Last week, I participated in a panel at the Coalesce conference, led by the Fishtown Analytics team (creators of dbt), to discuss the role of metadata in the modern data stack. One of the points we discussed was: metadata is useless. In this blog post, I’ll explain why.
Over the last decade, data teams have become increasingly proficient at collecting large quantities of data. While this has the potential to drive digital innovation and more intelligent decision making, it has also inundated companies with data they don’t understand or can’t use.
All too often organizations hungering to become data-driven can’t see the forest for the trees: data without a clear application or use case is nothing more than a file in a database or a column in a spreadsheet.

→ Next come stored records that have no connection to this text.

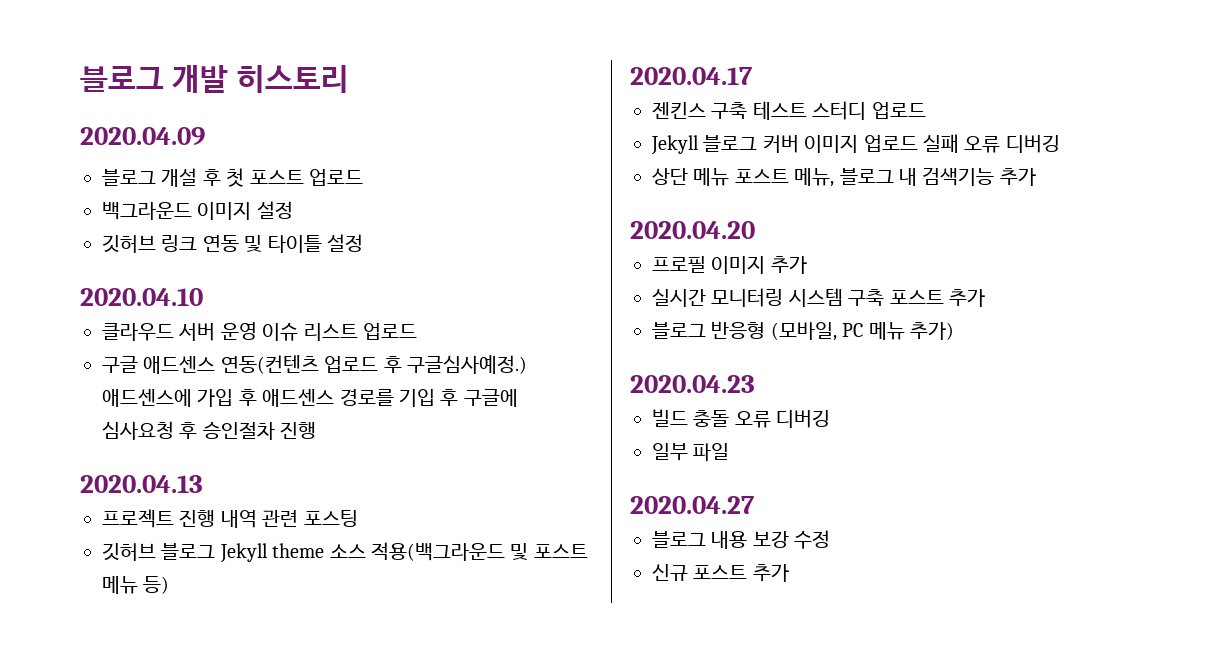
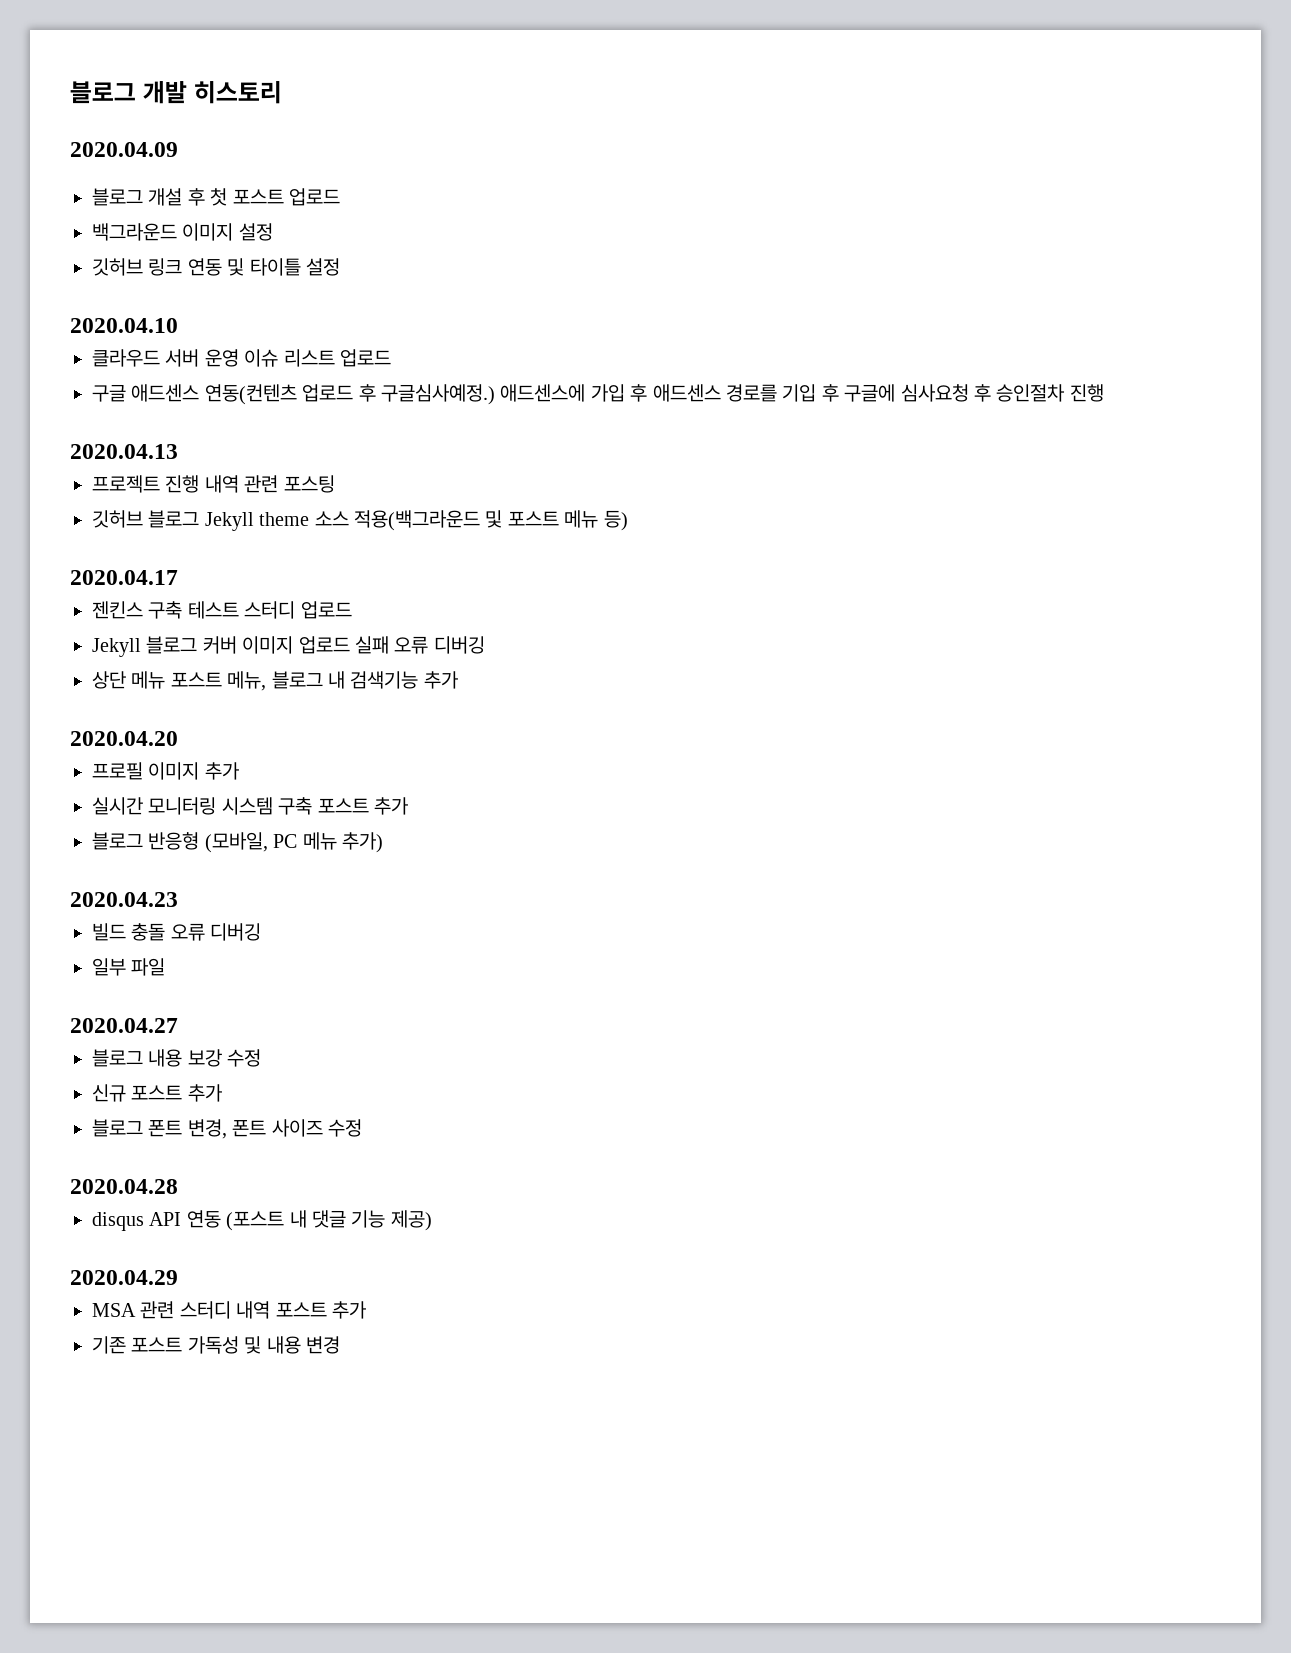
(789, 573) none -> [92,1119,362,1139] [70,1179,178,1194] [92,1210,432,1231] [70,1270,178,1285] [92,1301,366,1319] [92,1336,340,1354] // 블로그 폰트 변경, 폰트 사이즈 수정 // 2020.04.28 // disqus API 연동 (포스트 내 댓글 기능 제공) // 2020.04.29 // MSA 관련 스터디 내역 포스트 추가 // 기존 포스트 가독성 및 내용 변경

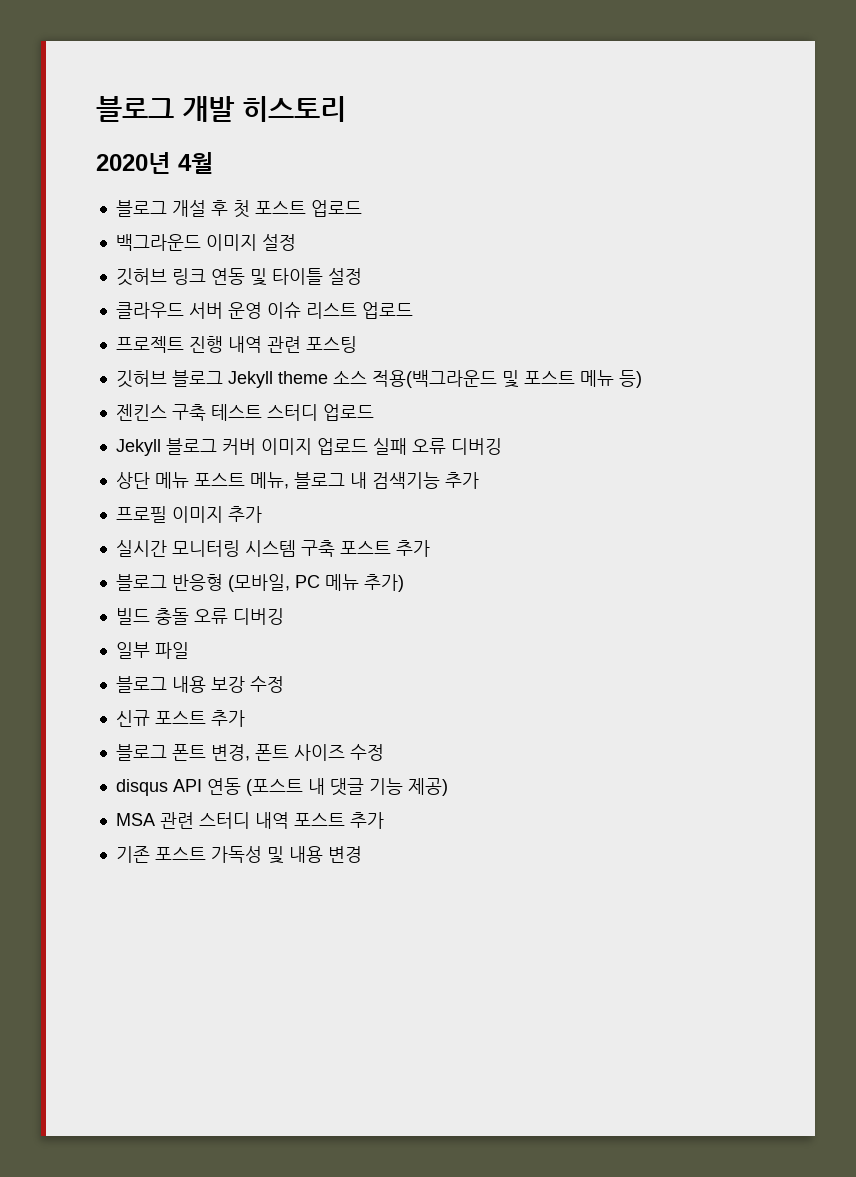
[70,142,178,157] 2020.04.09 -> [96,152,214,174] 2020년 4월
[70,318,178,333] // 2020.04.10 -> (362, 276) none
[92,384,1104,405] [70,444,178,459] // 구글 애드센스 연동(컨텐츠 업로드 후 구글심사예정.) 애드센스에 가입 후 애드센스 경로를 기입 후 구글에 심사요청 후 승인절차 진행 // 2020.04.13 -> (413, 310) none
[70,570,178,585] // 2020.04.17 -> (642, 379) none
[70,731,178,746] // 2020.04.20 -> (479, 480) none
[70,892,178,907] // 2020.04.23 -> (404, 583) none
[70,1018,178,1033] // 2020.04.27 -> (189, 650) none
[70,1179,178,1194] // 2020.04.28 -> (384, 752) none
[70,1270,178,1285] // 2020.04.29 -> (448, 787) none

In recent years, we’ve seen the rise of data: now, companies are collecting more and more data about their data, in other words, metadata. By and large, this enthusiasm around metadata is a huge win for the industry. ETL solutions like dbt make it easy to track and use metadata, while cloud providers make interoperability of metadata more seamless between data solutions in your stack.

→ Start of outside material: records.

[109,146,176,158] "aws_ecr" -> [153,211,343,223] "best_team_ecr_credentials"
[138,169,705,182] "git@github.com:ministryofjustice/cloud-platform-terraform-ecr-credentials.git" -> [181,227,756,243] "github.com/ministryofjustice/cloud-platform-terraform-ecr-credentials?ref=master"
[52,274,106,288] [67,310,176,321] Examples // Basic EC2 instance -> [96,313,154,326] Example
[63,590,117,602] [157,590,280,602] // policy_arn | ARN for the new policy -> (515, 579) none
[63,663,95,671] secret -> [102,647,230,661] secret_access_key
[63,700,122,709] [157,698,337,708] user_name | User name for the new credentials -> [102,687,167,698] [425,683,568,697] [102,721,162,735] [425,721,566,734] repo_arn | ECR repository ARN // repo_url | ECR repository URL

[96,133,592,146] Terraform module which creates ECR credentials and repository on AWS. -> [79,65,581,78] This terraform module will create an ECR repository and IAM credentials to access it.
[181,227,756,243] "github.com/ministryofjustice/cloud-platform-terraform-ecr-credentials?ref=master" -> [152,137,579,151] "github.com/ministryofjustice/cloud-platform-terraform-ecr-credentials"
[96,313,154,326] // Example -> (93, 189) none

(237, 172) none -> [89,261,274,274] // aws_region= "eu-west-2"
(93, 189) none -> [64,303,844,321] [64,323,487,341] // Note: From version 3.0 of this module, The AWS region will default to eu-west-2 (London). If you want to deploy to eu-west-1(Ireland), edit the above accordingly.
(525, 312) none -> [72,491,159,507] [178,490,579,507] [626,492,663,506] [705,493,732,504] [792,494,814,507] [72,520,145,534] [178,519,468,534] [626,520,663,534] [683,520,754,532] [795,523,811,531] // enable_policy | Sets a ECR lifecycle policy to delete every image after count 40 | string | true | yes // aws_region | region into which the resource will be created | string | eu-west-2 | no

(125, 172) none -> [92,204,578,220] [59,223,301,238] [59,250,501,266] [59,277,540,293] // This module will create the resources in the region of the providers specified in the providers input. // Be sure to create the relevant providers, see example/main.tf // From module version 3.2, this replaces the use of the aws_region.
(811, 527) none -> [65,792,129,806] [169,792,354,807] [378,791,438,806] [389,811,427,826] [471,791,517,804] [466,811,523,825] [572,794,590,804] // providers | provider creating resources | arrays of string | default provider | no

Still, as we become more and more metadata-dependent, it’s important to remember not to repeat these same mistakes.
More metadata, more problems
Just as data without context is nothing more than a bunch of numbers, metadata by itself is useless — it’s just more information about other information. Collect it all you want, but without a practical use case, metadata is largely meaningless.
Take for example, lineage, a type of metadata that traces relationships between upstream and downstream dependencies in your data pipelines. While impressive (neon colors! nodes! sharp lines!), lineage without context is just eye candy, great for a demo with your executives — but, let’s be honest, not much else.

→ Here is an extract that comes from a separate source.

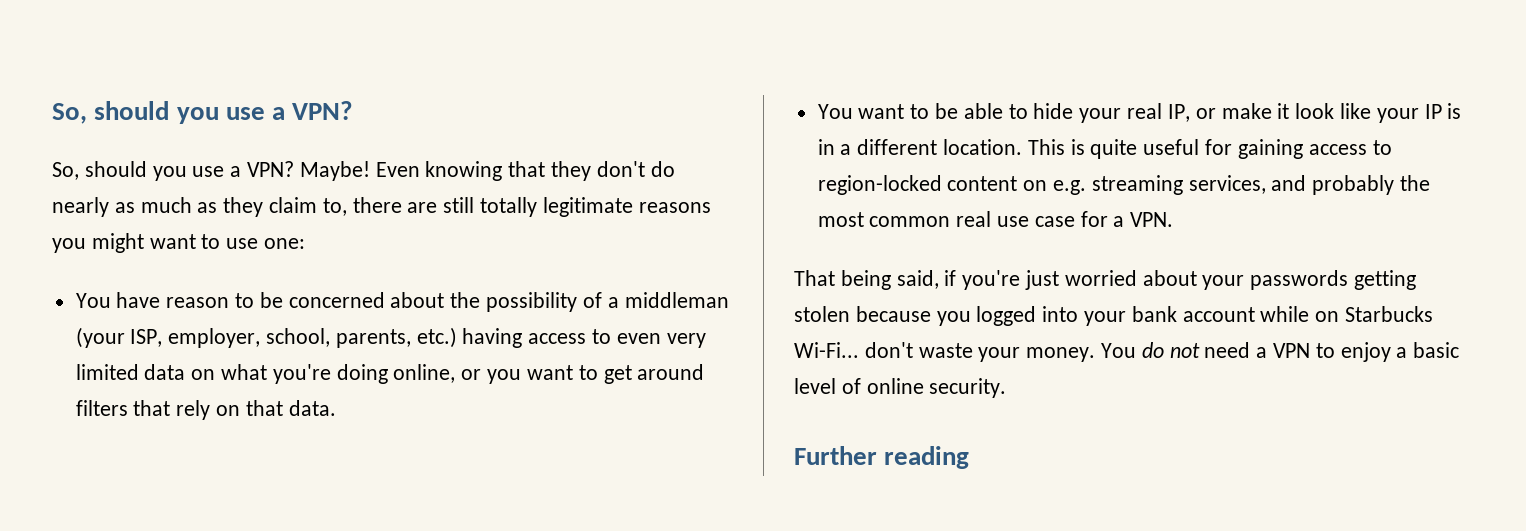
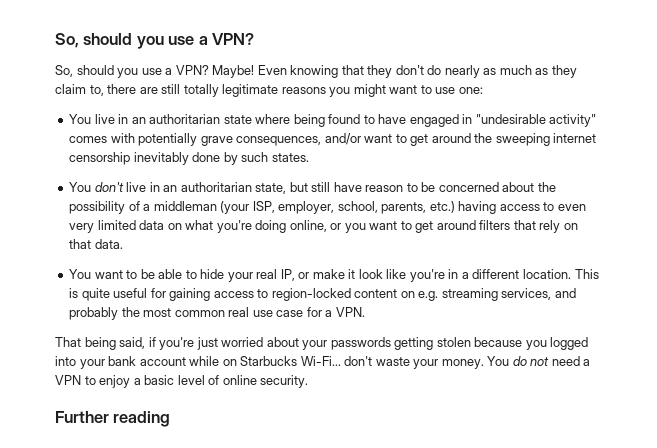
(111, 300) none -> [94,114,597,127] [69,133,597,146] [69,152,309,165] [69,182,331,194] live in an authoritarian state where being found to have engaged in "undesirable activity" comes with potentially grave consequences, and/or want to get around the sweeping internet censorship inevitably done by such states. // You don't live in an authoritarian state, but still
[1376,103,1462,123] your IP is -> [409,269,445,282] you're

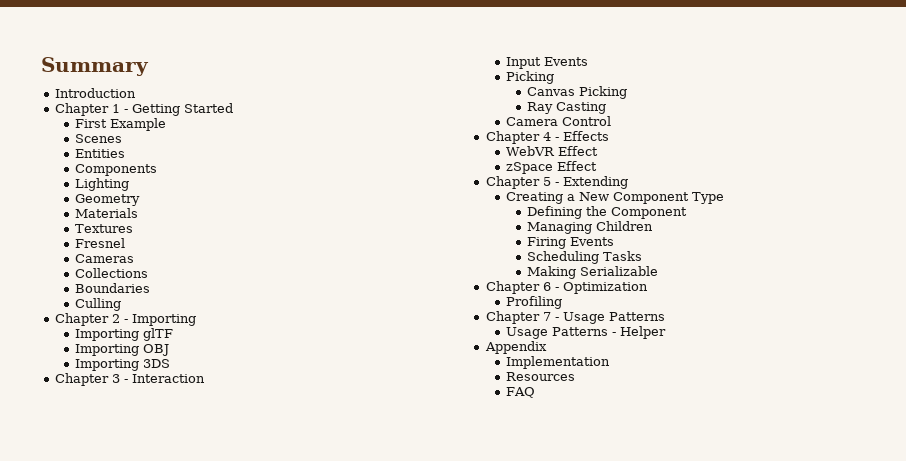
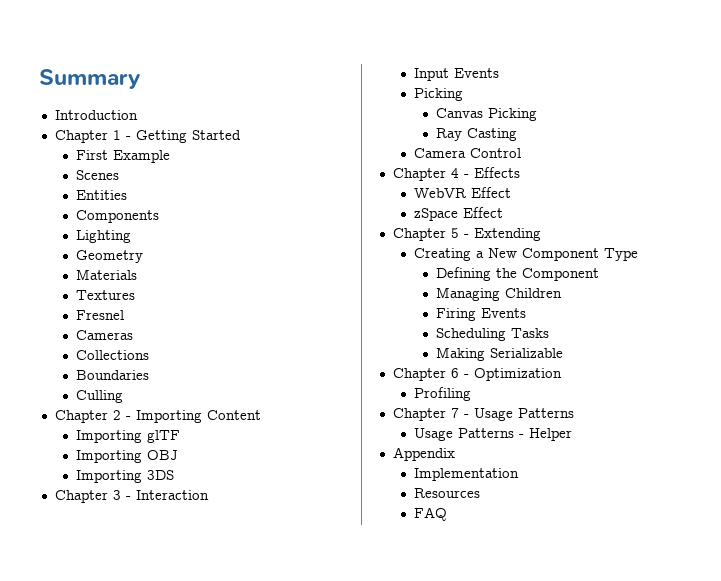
(196, 320) none -> [206,410,261,420] Content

The value of lineage doesn’t come from the simple act of having it, but instead lies in its relevance to a particular use case or business application.
Where can lineage be actually useful? Aside from looking nice in a fancy demo or PowerPoint presentation, data lineage can be a powerful tool for understanding:
How to understand data changes that will impact consumers and determine the best course of action to resolve that use case
Say for example you want to make a change to a particular field. Without lineage, you’re likely making that change blindly — hoping there are no downstream repercussions (you: “fingers crossed that no downstream consumers are going to be surprised by this change!”).
By using field and table-level lineage, you can see which specific tables, reports, and most importantly — users consuming those assets — are going to be impacted by this change.
How to troubleshoot the root cause of an issue when data assets break
In another scenario, you may be paged in the middle of the night about a broken dashboard your team is supposed to present to execs the next morning. You need a quick way to understand what broke upstream to render your Tableau graphs completely useless.
But what exactly is the root cause of this problem? And which of the 100,000 tables you have in your data warehouse will you need to fix? With lineage, you can immediately identify the upstream assets contributing to this data downtime and pinpoint the root cause.
How to communicate the impact of broken data to consumers
And finally, let’s say data breaks (as it often does) — specifically, an ETL job was completed, but the data in this column is now 80% null — essentially, a silent failure. And now you need to highlight how this silent failure affects the users of this data.
How do you know who will be impacted and should be notified about this? Lineage provides a quick and easy way to communicate what happened and where so that you can keep stakeholders in the know while you resolve the issue.
At the end of the day, lineage and metadata have the potential to be immensely valuable to data teams and companies at large — but only when it’s applied directly to your business.
When captured holistically and in the context of business applications, metadata has the potential to serve as a force multiplier for your entire company. Image courtesy of Barr Moses.
At the end of the day, your metadata (including but not limited to lineage) should answer more than the basic “who, what, where, when, why?” about your data. It should enable your customers (be it internal or external) to be equipped with up-to-date and accurate answers to questions that relate back to the your customer’s pain points and use case, including:
- Does this data matter?
- What does this data represent?
- Is this data relevant and important to my stakeholders?
- Can I use this data in a secure and compliant way?
- Where does the answer to this question come from?
- Who is relying on this asset when I’m making a change to it?
- Can we trust this data?
Many data teams are trying to answer these questions through a variety of solutions, including APIs that hook into modeling and pipeline transformation tools, data catalogs, documentation, and lineage.
All four provide rich insights about your data, but they’re missing one critical piece: its application to your business.
Application is everything
Metadata without a use case is like an elephant riding a bicycle. Interesting and impressive, but not very useful (unless you’re running a circus).
The true power of metadata lies in where, when, and how we use it — specifically, how we apply it to a specific, timely problem we are trying to solve.
In addition to collecting metadata and building metadata solutions, data teams also need to ask themselves: what purpose is this metadata serving? How can I apply it to solve real and relevant customer pain points?
Personally, I couldn’t be more excited for the future of metadata. With the right approach, applied metadata can be a powerful tool for data observability, data governance, and data discovery, three critical components of having accurate, reliable, and trustworthy data that can move the needle for your organization.